**What you are asked to do**
What should be copied is the stretch of entries below from the line with "2012: 0 -> none" up to and including the line with "déc. 2020: 587173 -> 586600", exactly and without images.

Difference listings:
┄┄┄┄┄┄┄┄┄┄
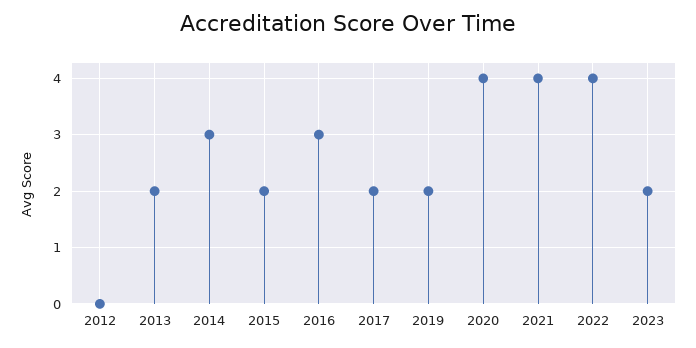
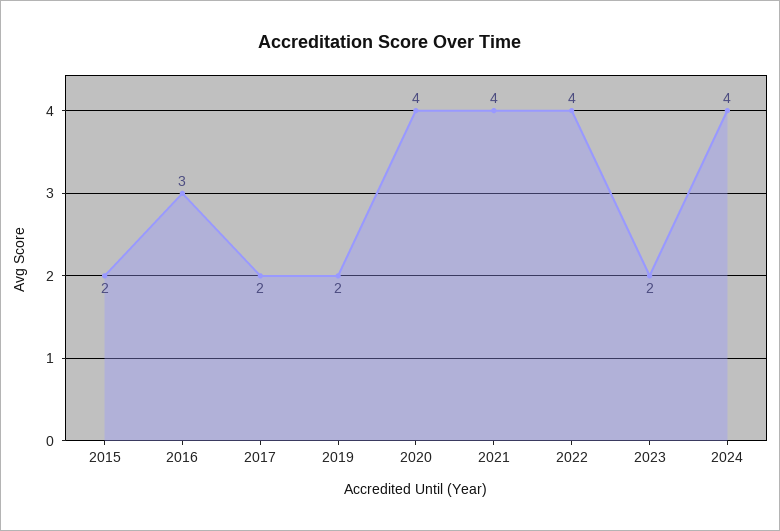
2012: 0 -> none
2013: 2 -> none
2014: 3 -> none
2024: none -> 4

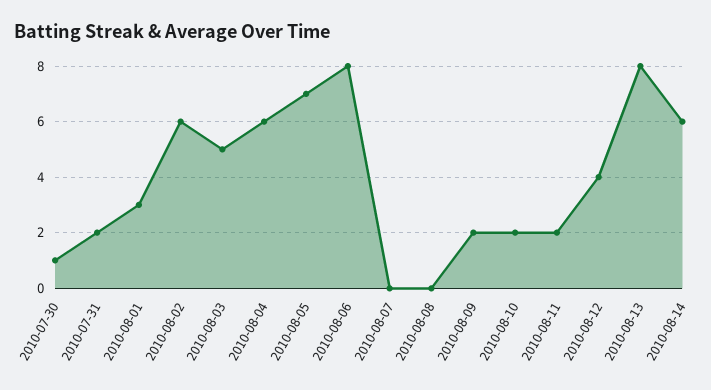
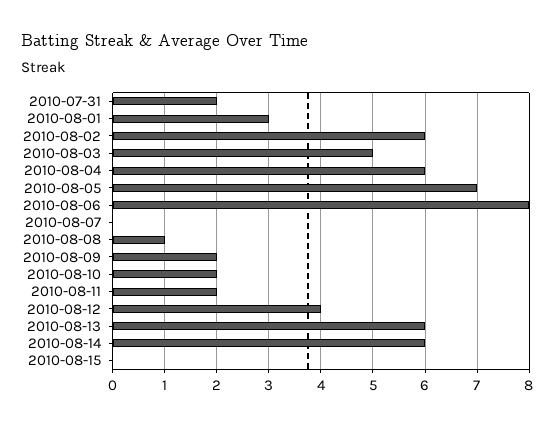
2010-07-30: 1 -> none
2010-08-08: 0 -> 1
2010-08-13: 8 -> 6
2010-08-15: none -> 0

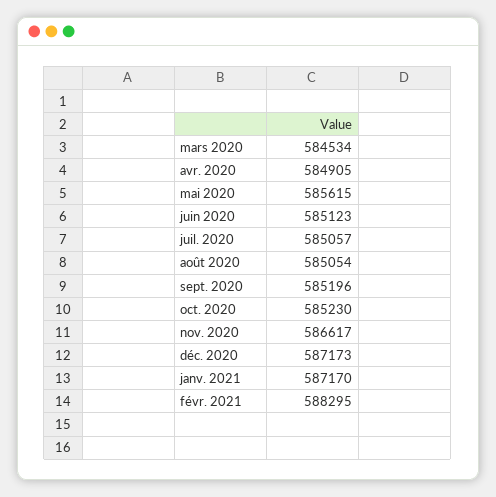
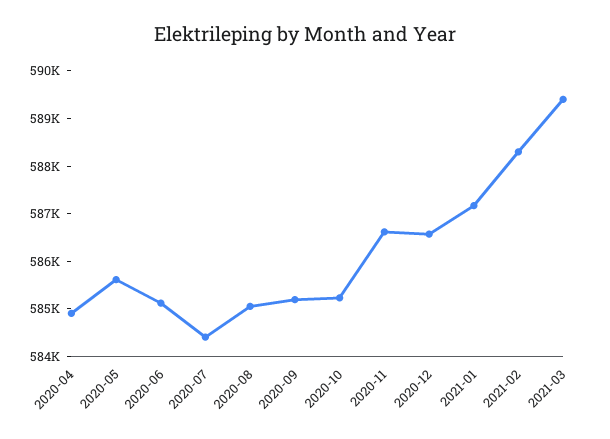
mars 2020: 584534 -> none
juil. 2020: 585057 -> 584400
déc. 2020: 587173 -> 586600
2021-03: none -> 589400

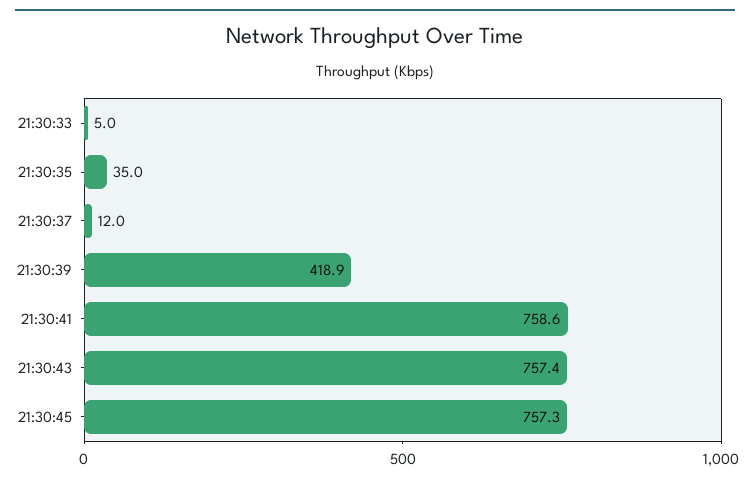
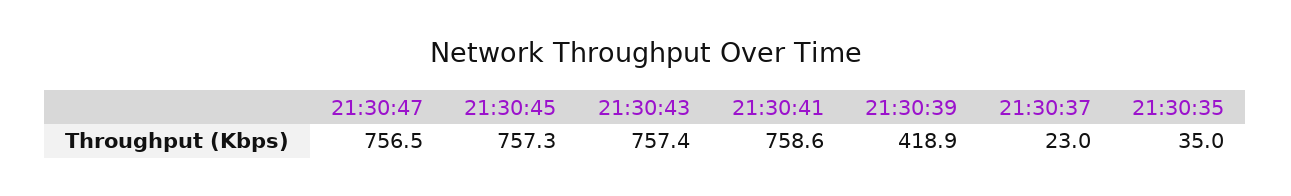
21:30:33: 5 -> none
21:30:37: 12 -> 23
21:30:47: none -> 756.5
┄┄┄┄┄┄┄┄┄┄
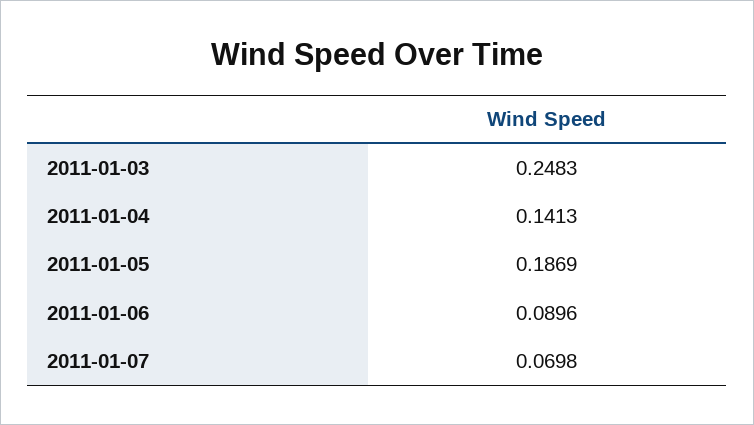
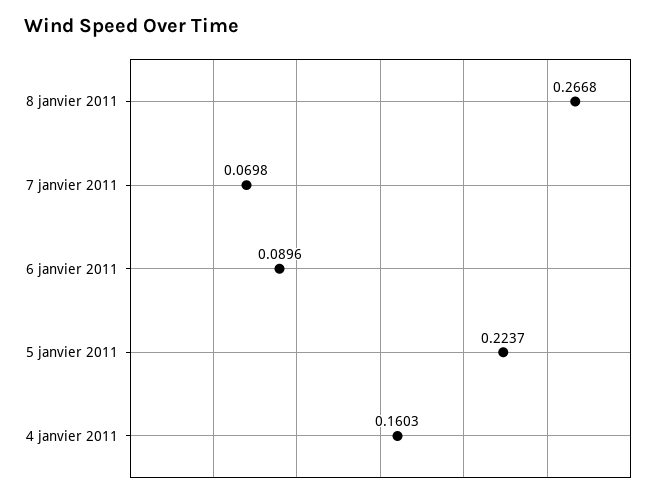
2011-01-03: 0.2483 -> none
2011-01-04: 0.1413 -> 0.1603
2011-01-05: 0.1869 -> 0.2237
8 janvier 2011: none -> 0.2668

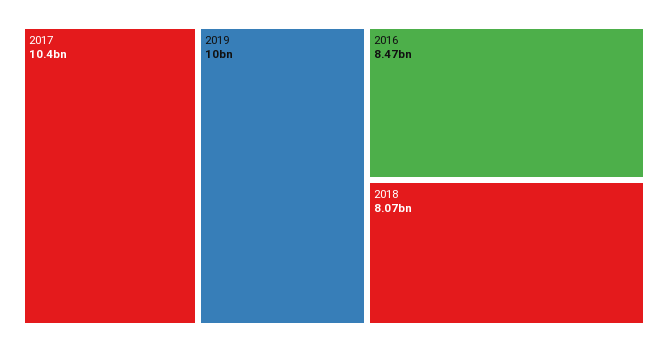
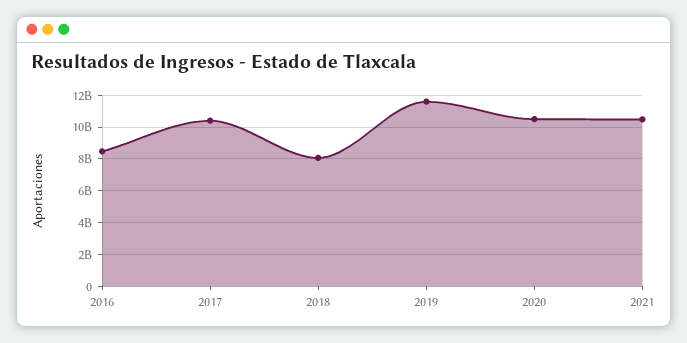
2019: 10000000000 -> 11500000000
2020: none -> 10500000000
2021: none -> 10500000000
┄┄┄┄┄┄┄┄┄┄
**Result of the task**
2012: 0 -> none
2013: 2 -> none
2014: 3 -> none
2024: none -> 4

2010-07-30: 1 -> none
2010-08-08: 0 -> 1
2010-08-13: 8 -> 6
2010-08-15: none -> 0

mars 2020: 584534 -> none
juil. 2020: 585057 -> 584400
déc. 2020: 587173 -> 586600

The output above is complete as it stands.